Exercising Your Dog Doesn’t Always Relieve Excess Energy
Living with an easily excited Rottweiler and an always energetic Mini Bull Terrier, I pondered if exercising my dogs would really relieve their excess energy. Group class clients were asking me this exact question too. They would walk, jog or run their adolescent dogs for three to four hours per day (divided up) plus daily sessions at the dog park, yet their dogs still had tons of energy. Hum, what’s going on?
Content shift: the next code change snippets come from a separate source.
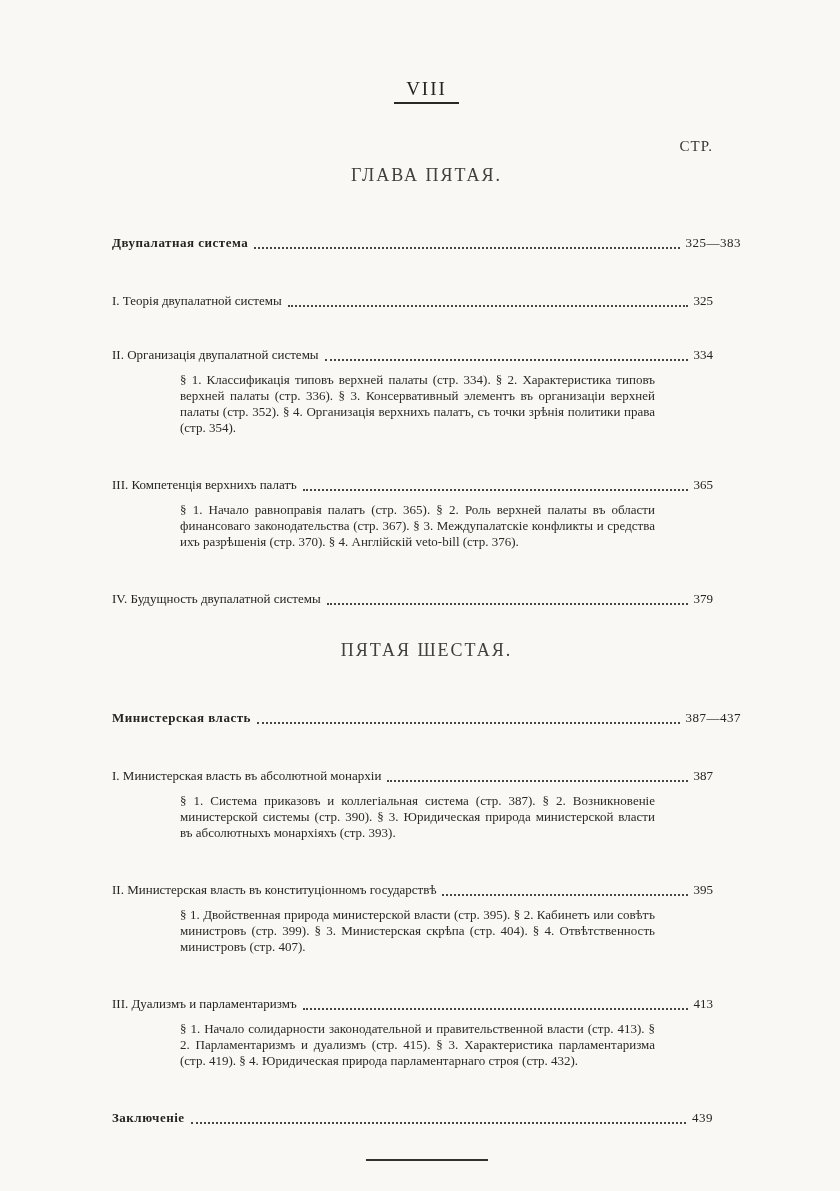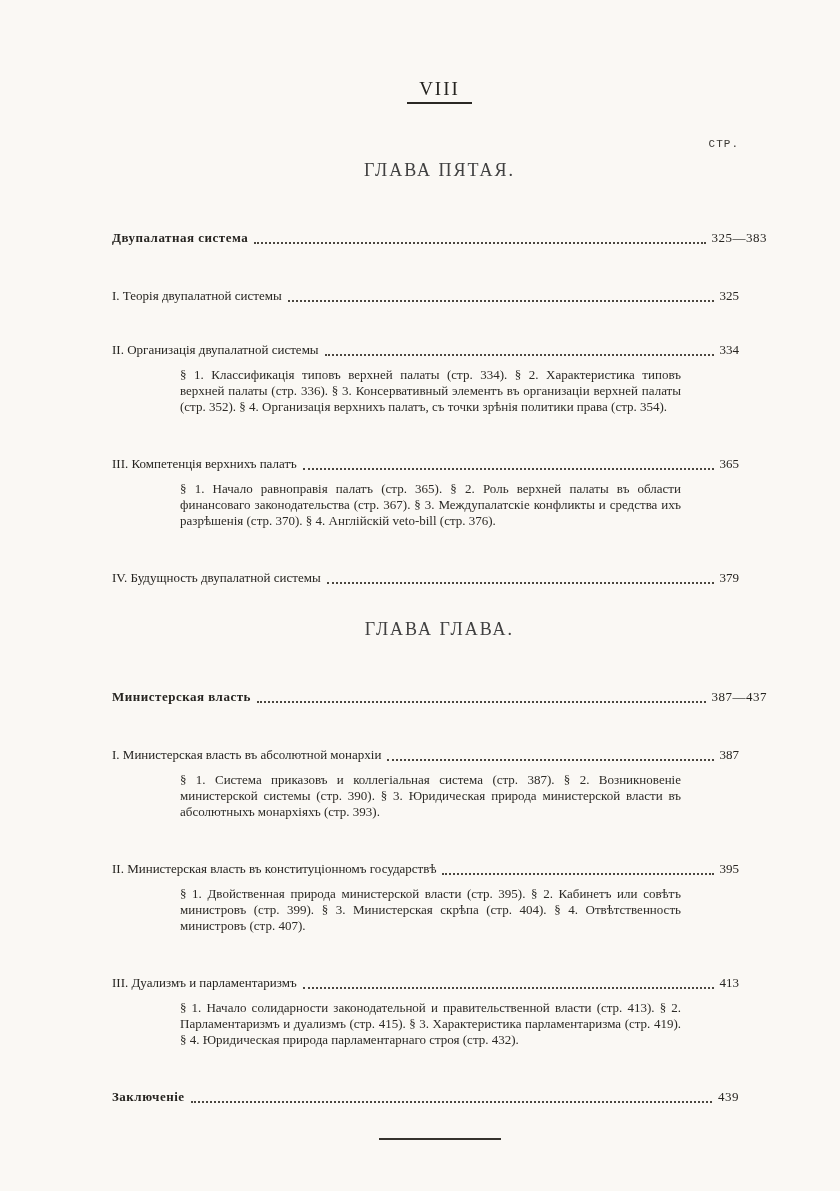--- a/index.html
+++ b/index.html
@@ -16,7 +16,7 @@
     position: relative;
   }
   .page {
-    padding: 78px 73px 0 112px; 
+    padding: 78px 99px 0 112px; 
   }
   .folio {
     text-align: center;

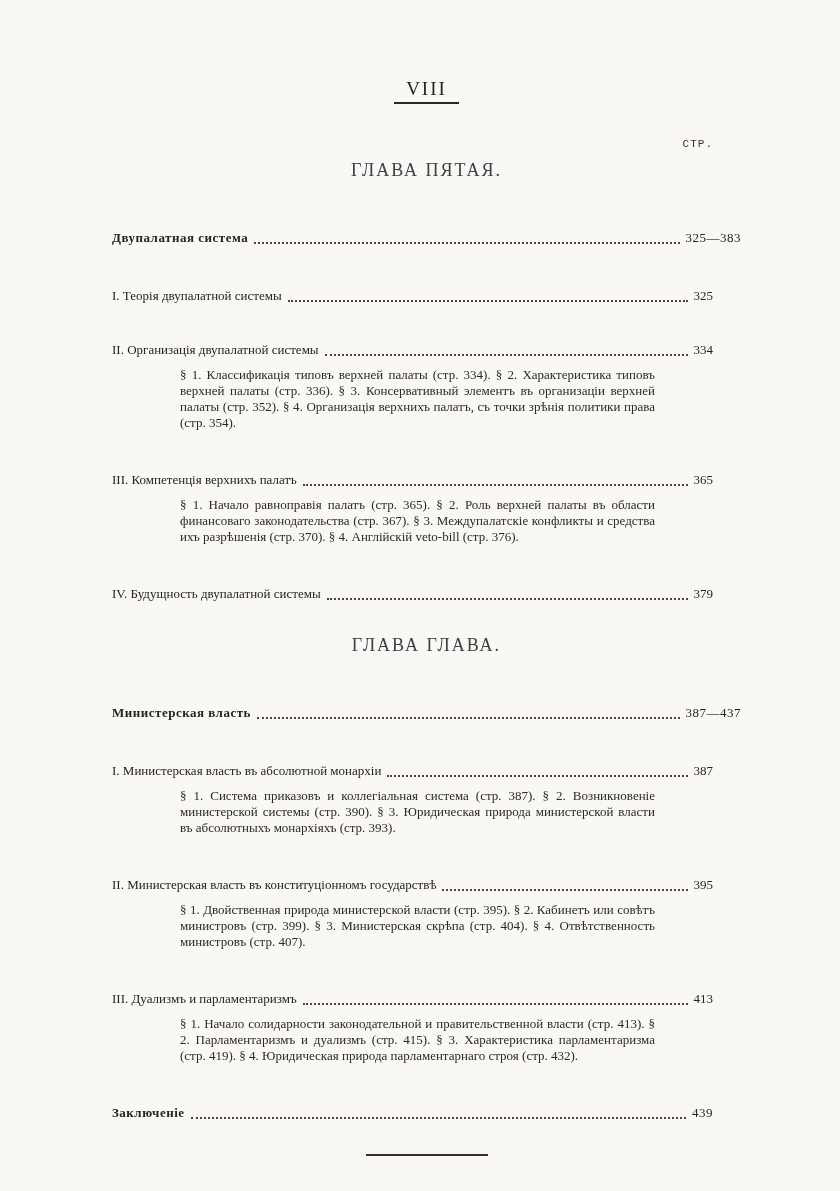--- a/index.html
+++ b/index.html
@@ -31,11 +31,10 @@
   }
   .col-header {
     text-align: right;
-    font-size: 11px;
+    font-size: 15px;
     letter-spacing: 1px;
     margin: 0 28px 6px 0;
     color: #3a3732;
-    font-family: Liberation Mono, monospace;
   }
   .chapter-heading {
     text-align: center;

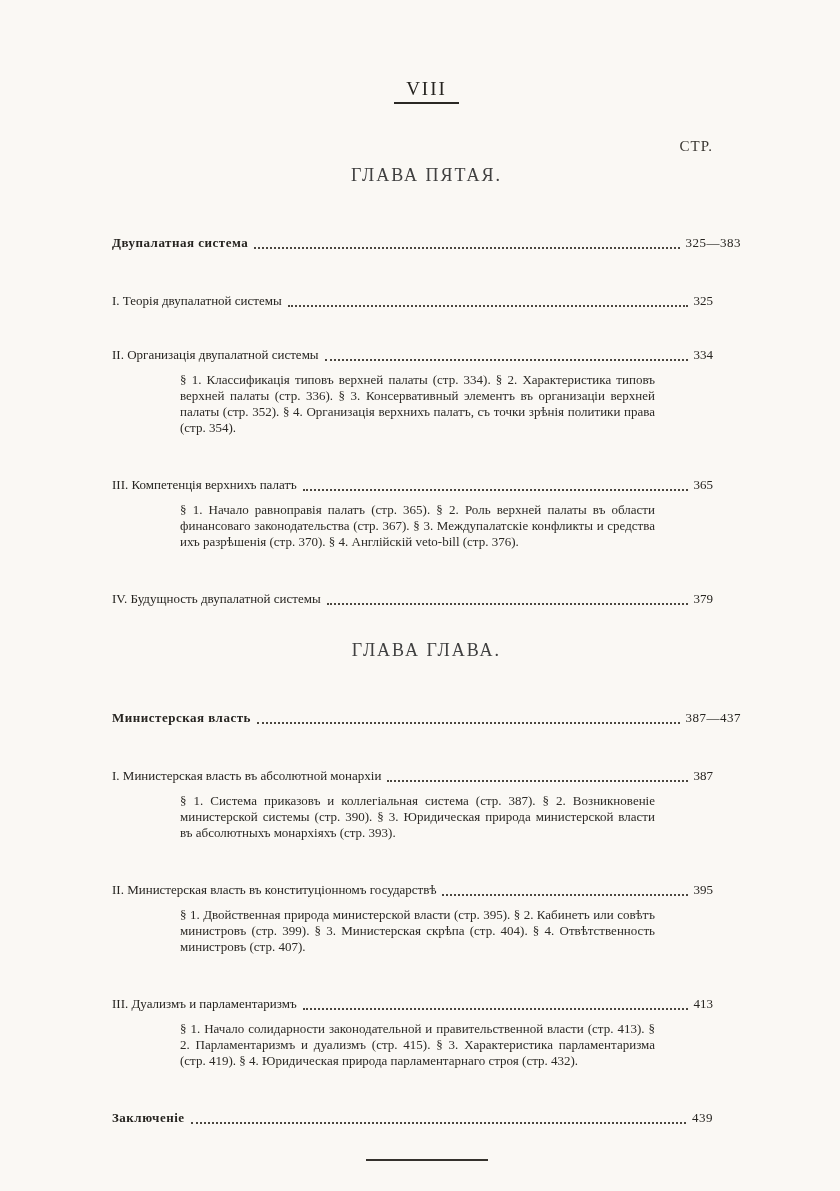--- a/index.html
+++ b/index.html
@@ -141,7 +141,7 @@
 
   <div class="spacer-md"></div>
 
-  <div class="chapter-heading">ГЛАВА ГЛАВА.</div>
+  <div class="chapter-heading">ПЯТАЯ ШЕСТАЯ.</div>
 
   <div class="toc-row main">
     <span class="title">Министерская власть</span>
Provide Exercise and Mental Stimulation
Overexercising high-energy dogs can, at times, create a very fit high-energy dog who requires more exercise. With the increase in canine obesity, the pet industry is flooding pet parents with “a tired dog is a good dog” motto, which is a good thing, but this concept needs tweaking for some dogs. I’ve witnessed many pet parents go to extreme lengths to exercise their two-year-old or four-year-old Labs and they still bounced off the walls at home. However, you could bounce a quarter off their thighs–they were that fit!
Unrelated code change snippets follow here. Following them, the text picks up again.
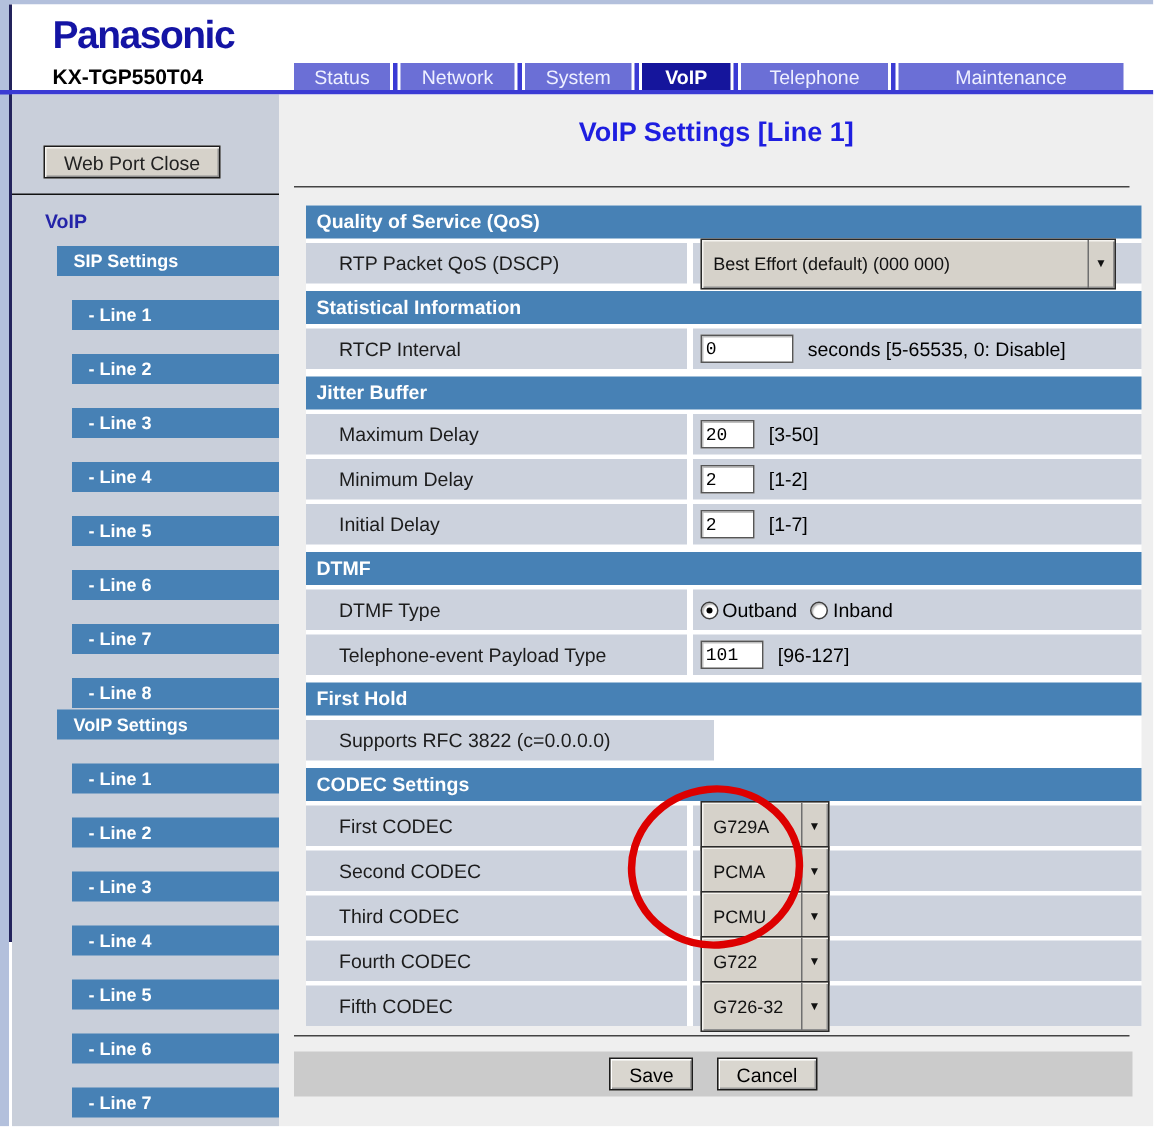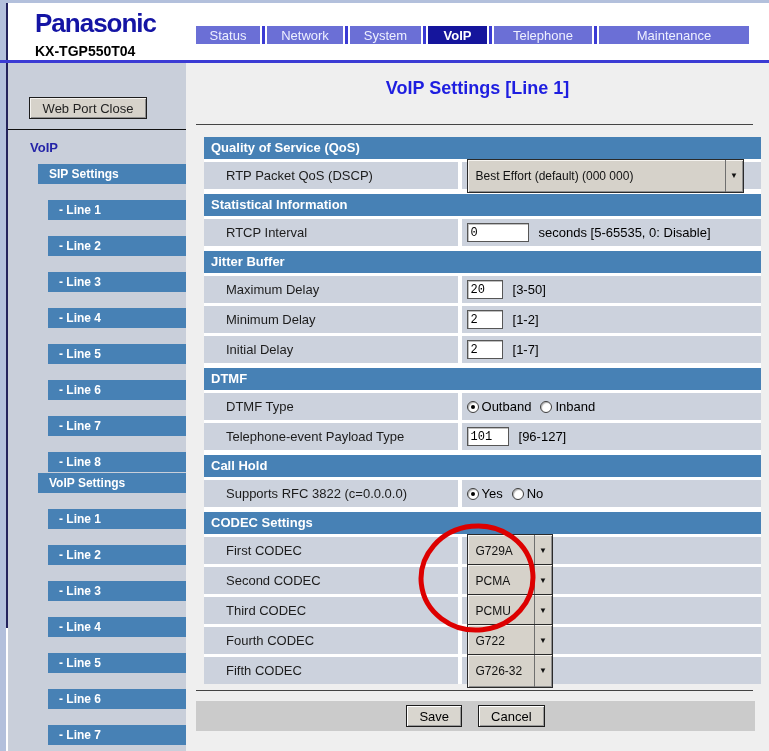--- a/index.html
+++ b/index.html
@@ -18,7 +18,7 @@
   .logo   { position:absolute; left:27px; top:5px; font-size:26px; font-weight:bold;
             letter-spacing:-1px; color:#1414a4; }
   .model  { position:absolute; left:27px; top:40px; font-size:14px; font-weight:bold; color:#000; }
-  .tabbar { position:absolute; left:188px; bottom:0; height:34px; display:flex; align-items:stretch; }
+  .tabbar { position:absolute; left:188px; bottom:0; height:18px; display:flex; align-items:stretch; }
   .tab    { height:18px; display:flex; align-items:center; justify-content:center;
             font-size:13px; color:#eef0ff; background:#6b6fd6; cursor:pointer; }
   .tab.active { background:#15159c; font-weight:bold; color:#fff; }

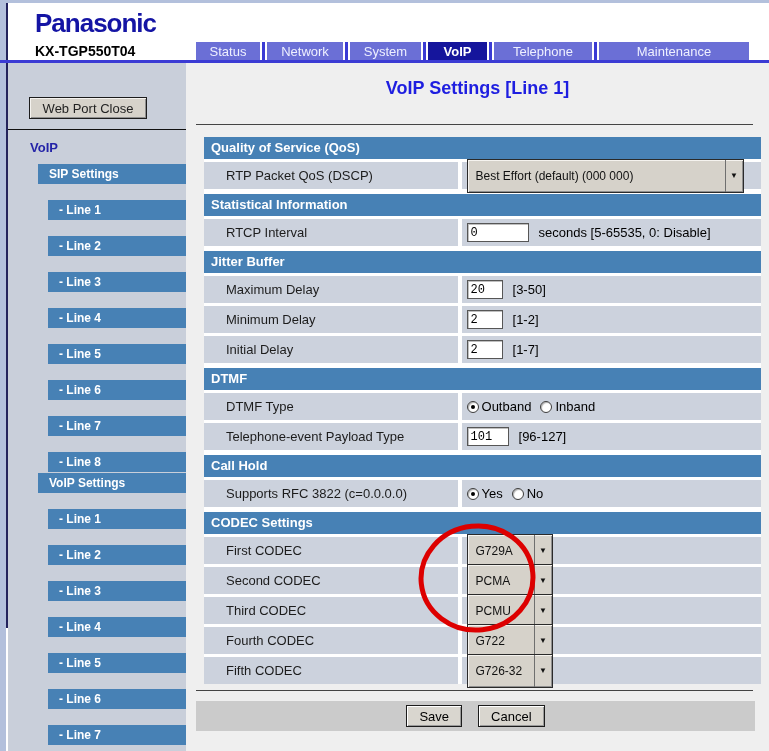--- a/index.html
+++ b/index.html
@@ -205,7 +205,7 @@
           </div>
         </div>
         <div class="section">
-          <div class="sec-header">Call Hold</div>
+          <div class="sec-header">First Hold</div>
           <div class="row">
             <div class="cell-label">Supports RFC 3822 (c=0.0.0.0)</div>
             <div class="cell-value">

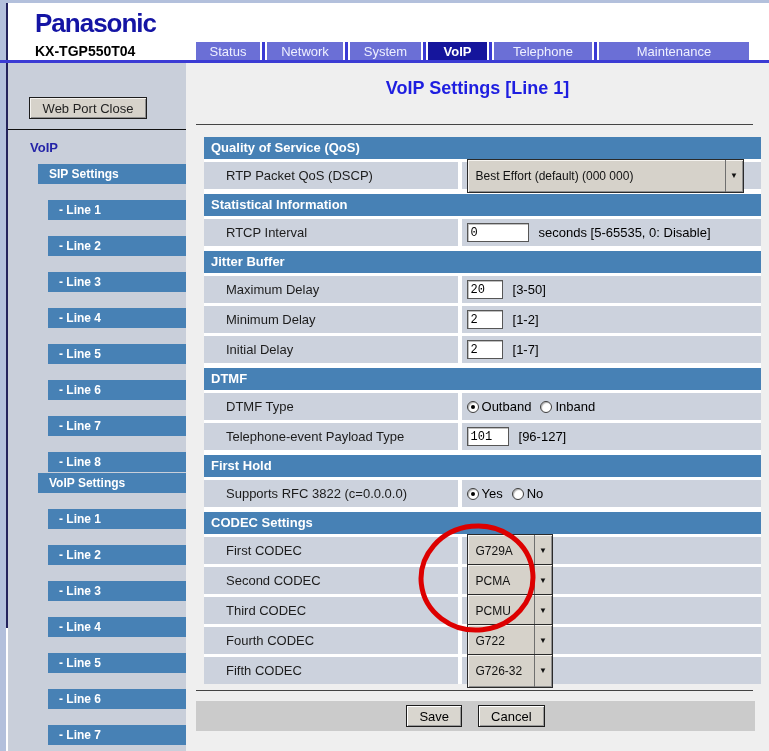--- a/index.html
+++ b/index.html
@@ -208,14 +208,6 @@
           <div class="sec-header">First Hold</div>
           <div class="row">
             <div class="cell-label">Supports RFC 3822 (c=0.0.0.0)</div>
-            <div class="cell-value">
-              <div class="radio-group">
-                <span class="radio sel"></span>
-                <span class="radio-label">Yes</span>
-                <span class="radio"></span>
-                <span class="radio-label">No</span>
-              </div>
-            </div>
           </div>
         </div>
         <div class="section">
Exercise is good. We know it’s essential so I’m not saying to put away the leash and turn on the TV. 🙂 Instead of jogging your dog for an hour, take a leisurely walk in a new location and allow your dog to sniff to his heart’s content. Providing mental stimulation (sniffing, puzzle solving or playing games) is mentally and physically exhausting. Allow your dog to walk over, sniff and explore certain spots. It’s almost like your dog is posting on his Facebook page. I know it sounds absurd, but it’s true. Sniffing resembles “reading FB posts,” and some dogs decide to post back by “marking.” Instead of hurrying him along, give him plenty of time to “read and answer” back. 🙂
High-energy dogs thrive moving at breakneck speeds and can literally go from 0 – 100mph in a nanosecond. This is the essence of the AKC sporting group. They were bred for speed and endurance. Convincing your Labrador or Goldendoodle your living room is not a retrieving field can be quite challenging so teach your young or active dog to self-settle. It may seem challenging in the beginning, but ,trust me, every minute you spend teaching this valuable skill is money in the bank. Your dog will soon be able to walk into the living room, plop down on the floor and nap. Ah, wouldn’t this be awesome?